Lines in the records below that contain the word "vertical" must each be copied.

*** Opening Data listing ***

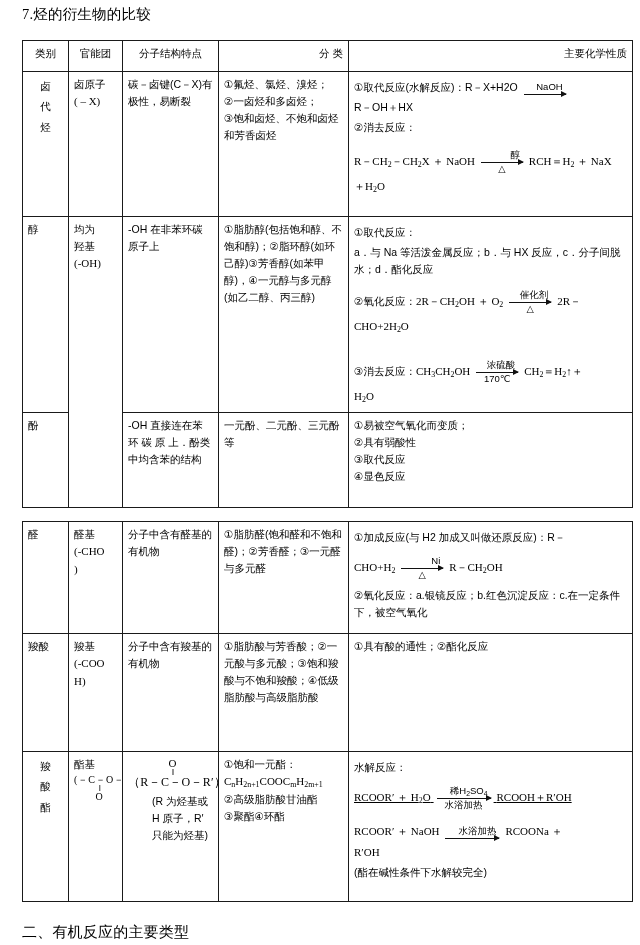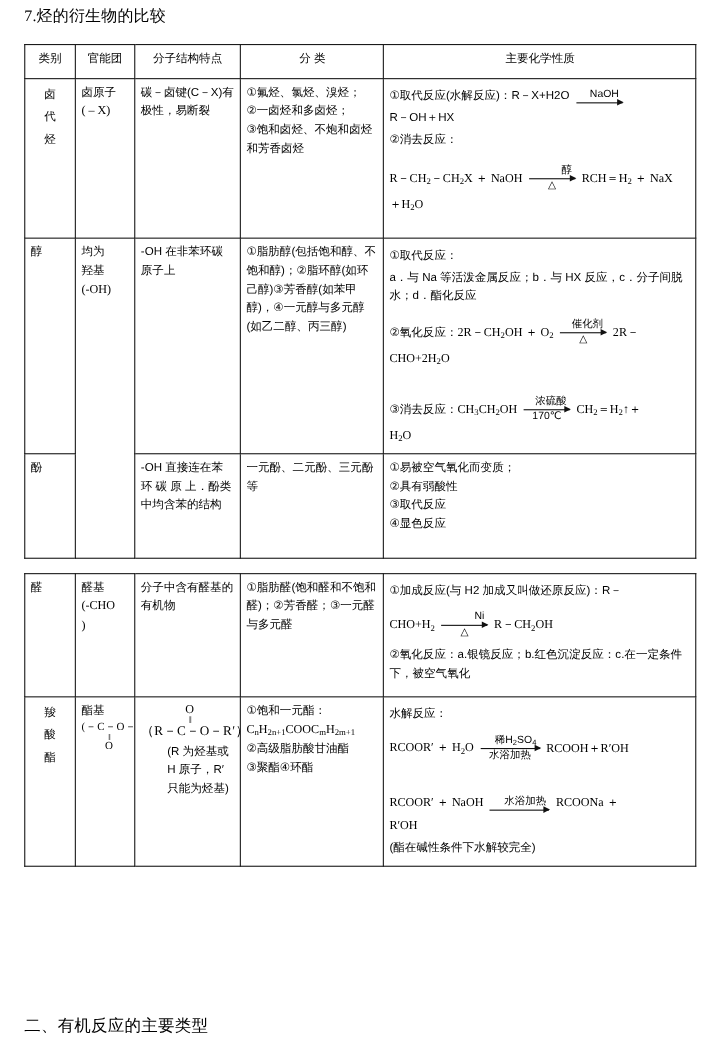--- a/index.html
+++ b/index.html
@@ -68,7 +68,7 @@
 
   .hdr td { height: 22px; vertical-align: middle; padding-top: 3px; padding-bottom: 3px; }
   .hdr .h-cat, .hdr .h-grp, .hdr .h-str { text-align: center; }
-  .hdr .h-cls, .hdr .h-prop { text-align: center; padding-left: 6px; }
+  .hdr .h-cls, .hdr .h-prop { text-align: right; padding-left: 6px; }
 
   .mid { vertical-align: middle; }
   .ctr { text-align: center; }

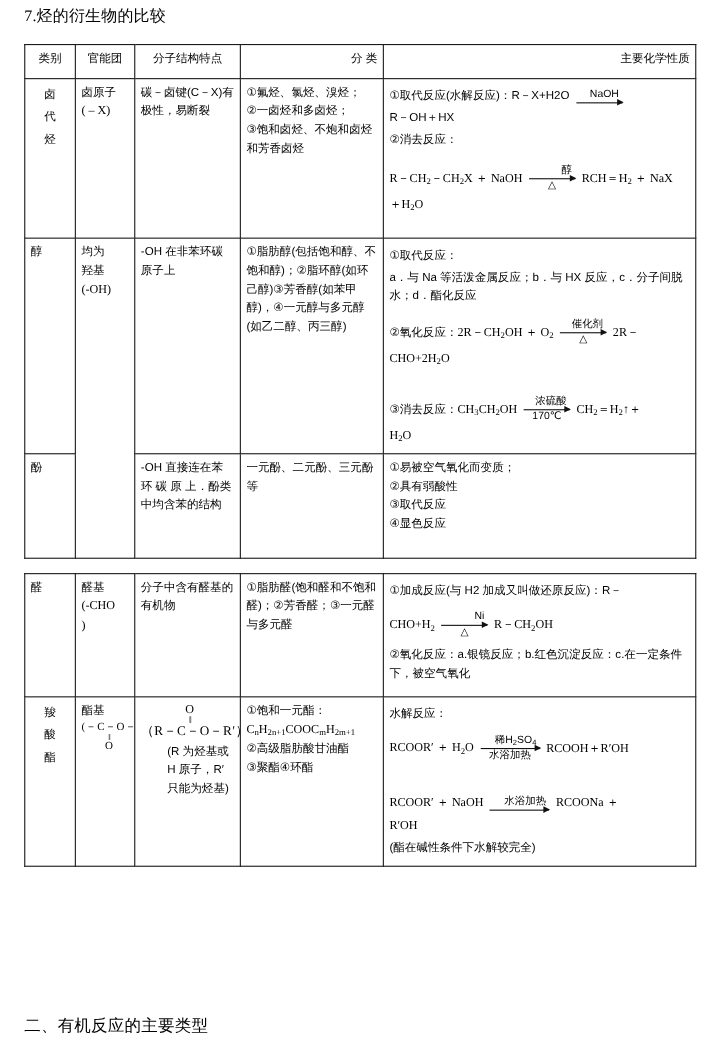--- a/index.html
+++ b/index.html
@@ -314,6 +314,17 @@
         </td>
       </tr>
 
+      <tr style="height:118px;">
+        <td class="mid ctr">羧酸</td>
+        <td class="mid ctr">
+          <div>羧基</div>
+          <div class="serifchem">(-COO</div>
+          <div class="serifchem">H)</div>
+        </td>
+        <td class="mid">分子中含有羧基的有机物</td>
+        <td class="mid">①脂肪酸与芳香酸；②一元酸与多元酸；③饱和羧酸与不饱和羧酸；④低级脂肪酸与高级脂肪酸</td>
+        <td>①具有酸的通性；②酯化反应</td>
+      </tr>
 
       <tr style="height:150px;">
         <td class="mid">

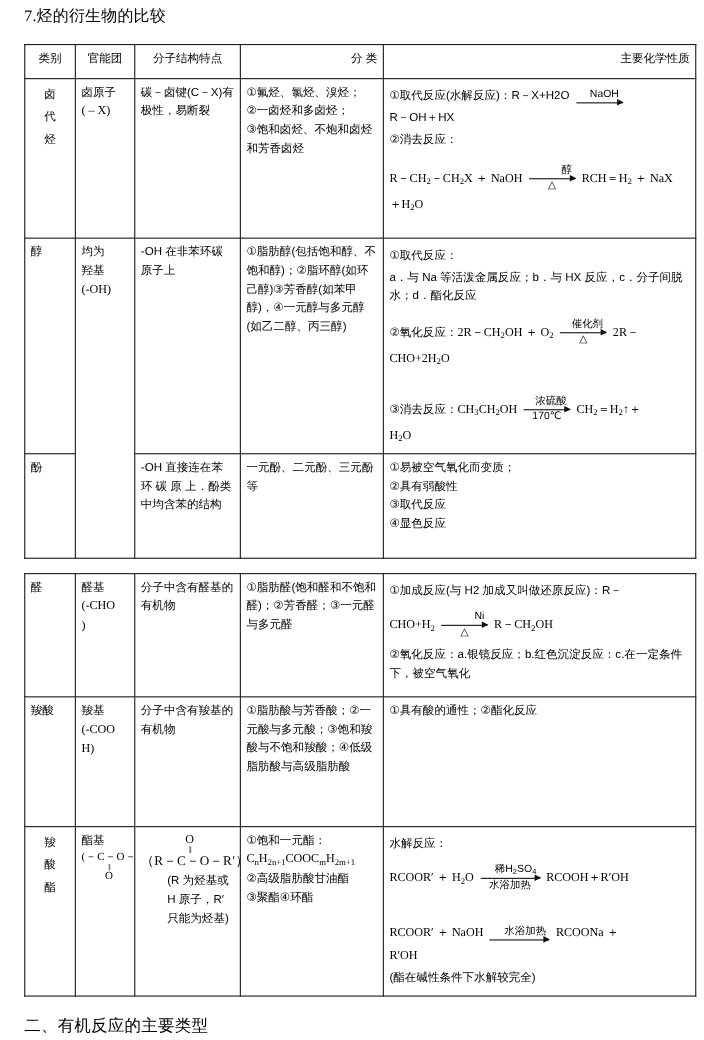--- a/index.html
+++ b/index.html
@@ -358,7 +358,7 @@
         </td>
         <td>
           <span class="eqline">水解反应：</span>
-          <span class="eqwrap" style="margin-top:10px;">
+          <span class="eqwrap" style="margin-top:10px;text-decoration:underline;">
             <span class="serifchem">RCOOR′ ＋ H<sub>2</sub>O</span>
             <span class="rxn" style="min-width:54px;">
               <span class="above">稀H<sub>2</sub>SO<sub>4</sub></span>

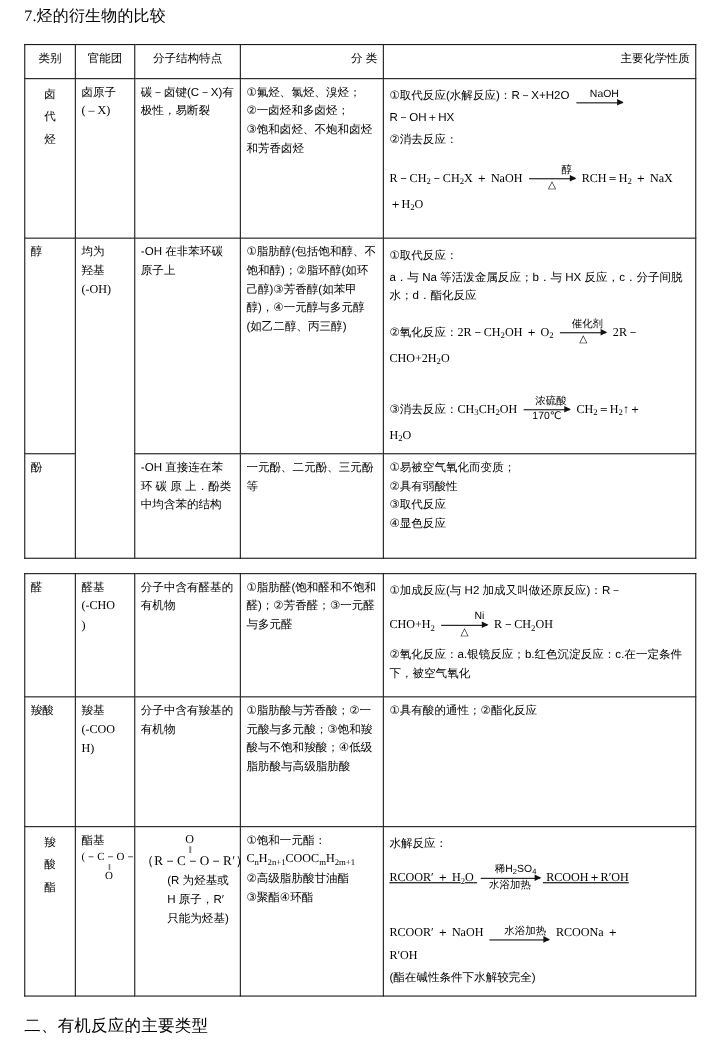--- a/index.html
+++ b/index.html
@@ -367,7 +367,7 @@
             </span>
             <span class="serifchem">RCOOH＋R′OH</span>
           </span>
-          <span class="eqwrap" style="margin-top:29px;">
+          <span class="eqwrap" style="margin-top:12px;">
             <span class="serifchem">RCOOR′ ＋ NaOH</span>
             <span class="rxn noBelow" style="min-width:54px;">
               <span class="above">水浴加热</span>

*** Closing Data listing ***

▶ [Worked solution]
   .hdr td { height: 22px; vertical-align: middle; padding-top: 3px; padding-bottom: 3px; }
   .mid { vertical-align: middle; }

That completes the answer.